Make an exact copy of the entries below with the pictures removed.

Data records
• • • • •

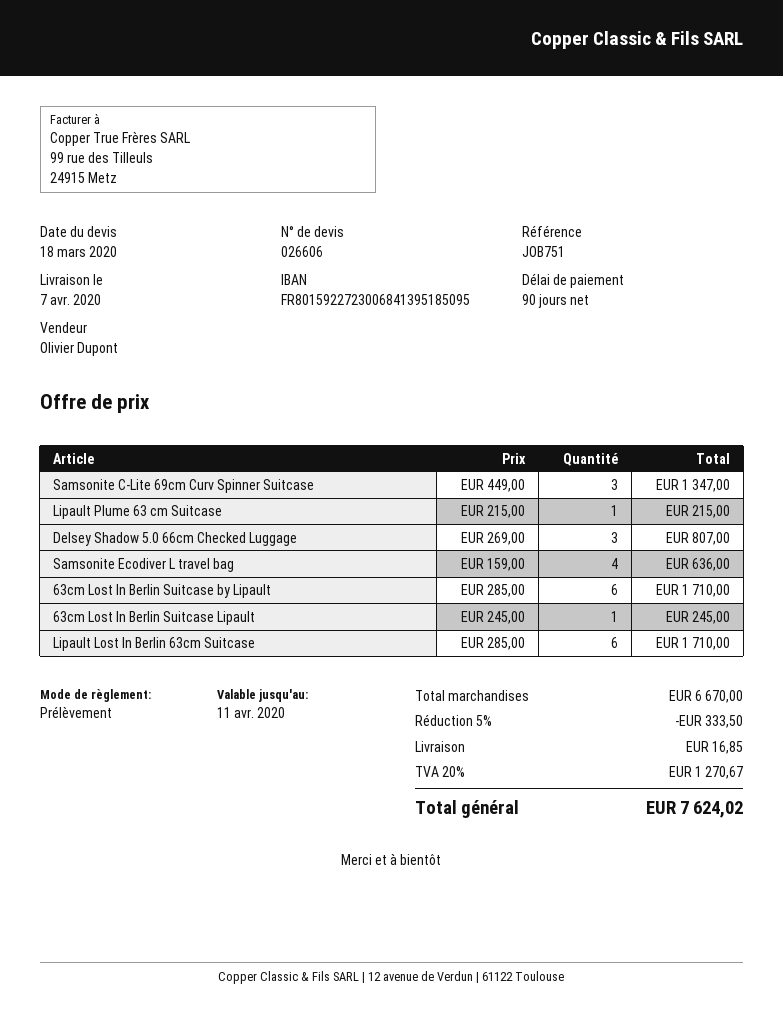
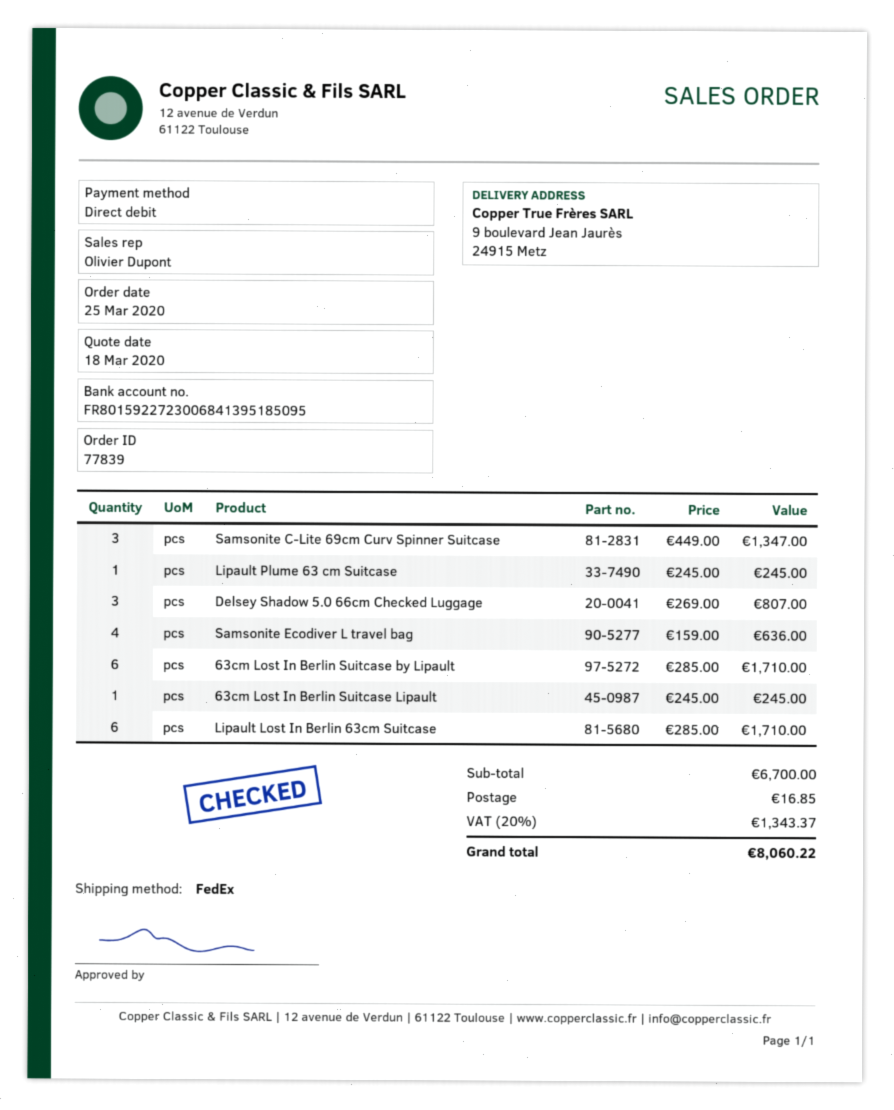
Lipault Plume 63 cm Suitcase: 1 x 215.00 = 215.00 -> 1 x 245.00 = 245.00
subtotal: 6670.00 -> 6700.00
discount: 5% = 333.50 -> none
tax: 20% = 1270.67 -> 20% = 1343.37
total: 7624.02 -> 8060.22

• • • • •

Output below
Lipault Plume 63 cm Suitcase: 1 x 215.00 = 215.00 -> 1 x 245.00 = 245.00
subtotal: 6670.00 -> 6700.00
discount: 5% = 333.50 -> none
tax: 20% = 1270.67 -> 20% = 1343.37
total: 7624.02 -> 8060.22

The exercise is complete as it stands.